In a contract for the sale of real property in New York State, it is well settled that unless the contract specifically adds the statement in the closing date paragraph "time being of the essence" it is understood that neither party can force the closing on that date. In effect, "time is not assumed to be of the essence..." unless the parties have specifically so stated. Many agents mistakenly believe that a party to a contract of sale cannot compel a closing for at least thirty days from the closing date paragraph. If the agent informs the client that this is so and the client relies to his or her detriment based on that information, the agent and the brokerage firm can be held accountable for any loss sustained by the client if the other party initiates a breach of contract action. While many real estate attorneys also believe that custom and usage in the industry permit an adjournment of a closing for up to thirty days, there is no statutory or case law to support this position. Although one party to a contract may not unilaterally make time of the essence without reasonable and sufficient notice to the other party, time may be made of the essence by "clear, distinct and unequivocal notice to that effect giving the other party a reasonable time in which to act." While there is no statutory guideline as to what is "reasonable" under the circumstances, the courts throughout New York State have provided guidance in this regard, albeit with no hard and fast interpretation.
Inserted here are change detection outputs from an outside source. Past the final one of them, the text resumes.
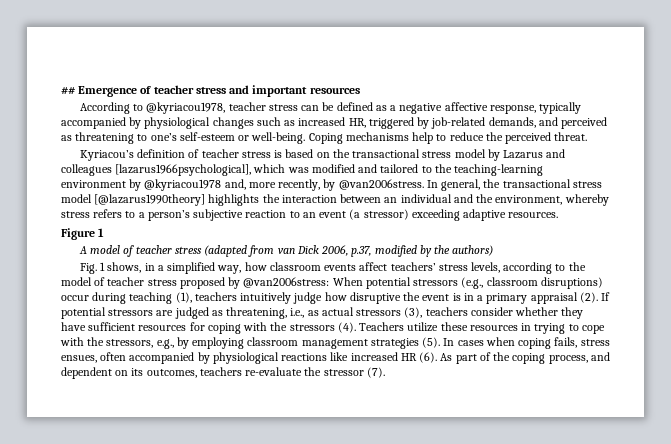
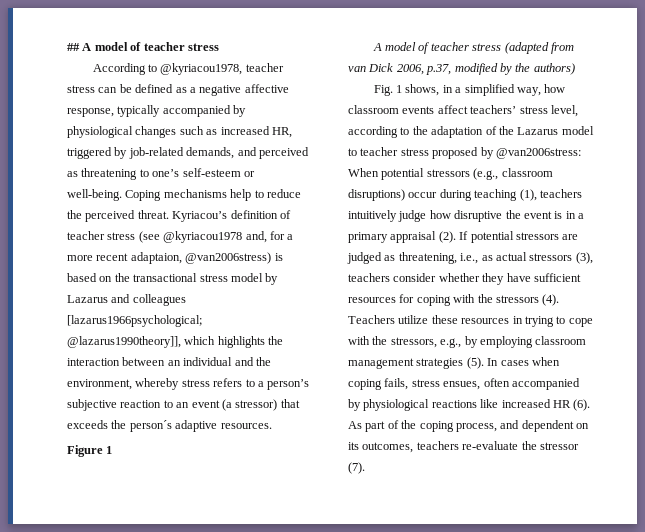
- ## Emergence of teacher stress and important resources
+ ## A model of teacher stress
- Coping mechanisms help to reduce the perceived threat.
- Kyriacou’s definition of teacher stress is based on the transactional stress model by Lazarus and colleagues [lazarus1966psychological], which was modified and tailored to the teaching-learning environment by @kyriacou1978 and, more recently, by @van2006stress. In general, the transactional stress model [@lazarus1990theory] highlights the interaction between an individual and the environment, whereby stress refers to a person’s subjective reaction to an event (a stressor) exceeding adaptive resources.
+ Coping mechanisms help to reduce the perceived threat. Kyriacou’s definition of teacher stress (see @kyriacou1978 and, for a more recent adaptaion, @van2006stress) is based on the transactional stress model by Lazarus and colleagues [lazarus1966psychological; @lazarus1990theory]], which highlights the interaction between an individual and the environment, whereby stress refers to a person’s subjective reaction to an event (a stressor) that exceeds the person´s adaptive resources.
- Fig. 1 shows, in a simplified way, how classroom events affect teachers’ stress levels, according to the model of teacher stress proposed by @van2006stress: When potential stressors (e.g., classroom disruptions) occur during teaching (1), teachers intuitively judge how disruptive the event is in a primary appraisal (2).
+ Fig. 1 shows, in a simplified way, how classroom events affect teachers’ stress level, according to the adaptation of the Lazarus model to teacher stress proposed by @van2006stress: When potential stressors (e.g., classroom disruptions) occur during teaching (1), teachers intuitively judge how disruptive the event is in a primary appraisal (2).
Let's review some recent court cases in an attempt to get a better understanding of what may be reasonable when a party requests an adjournment of the closing date. In 2017, the Appellate Division, First Department examined the case of a purchaser who brought an action seeking the return of its deposit on the purchase of a commercial condominium unit and the Court held that the seller breached the contract of sale by failing to close by the date specified by the purchaser when the purchaser unilaterally set "time of the essence" after the date specified in the contract of sale and the purchaser's letter giving the seller a thirty day notice was sufficient to make the closing date "time of the essence." Contrast this case with a 2018 case from the Appellate Division, Second Department where the seller's unilateral setting of the closing giving nine days' notice to the purchaser was deemed sufficient. The Court reasoned "When, as here, a contract for the sale of real property does not make time ofthe essence, the law permits a reasonable time in which to tender performance, regardless of whether the contract designates a specific date for performance...Where there is an indefinite adjournment of the closing date specified in the contract of sale, some affirmative act has to be taken by one party before [it] can claim the other party is in default; that is, one party has to fix a time by which the other must perform, and [it] must inform the other that if [it] does not perform by that date, [it] will be considered in default."
What constitutes a reasonable time for performance depends upon the facts and circumstances of each particular case. Neither an agent nor an attorney can use a broad brush and inform a client that in all instances, an adjournment of up to thirty days from the date specified in the contract of sale is reasonable. This simply is not the proper way to address the client's concerns. Included within a court's determination of reasonableness are the nature and object of the contract, the previous conduct of the parties, the presence or absence of good faith, the experience of the parties and the possibility of prejudice or hardship to either one, as well as the specific number of days provided for performance. As many courts have opined, "The determination of reasonableness must by its very nature be determined on a case-by-case basis." The question of what constitutes a reasonable time is usually a question of fact to be determined by a judge or jury.
It has been my practice for the past thirty-five years to inform my clients, be they sellers or purchasers, that the closing date in the contract of sale should reflect the comfort level of the clients in being able to complete the transaction and that although the clients cannot be forced to close on or by that date, they could be compelled to close in as little as one week after the closing date or as late as several weeks thereafter...there is no clear cut formula to employ and the deciding factor on what is "reasonable" may very well depend on circumstances beyond the clients' control. If the attorney representing the other party to the transaction believes that a "reasonable adjournment" of the closing date is thirty days, then my clients will be given up to thirty days to adjourn; however, if the other party to the transaction cannot and will not afford my clients that much additional time, the other party does have the means to unilaterally set a closing date much earlier with the proper notification that "time is of the essence."  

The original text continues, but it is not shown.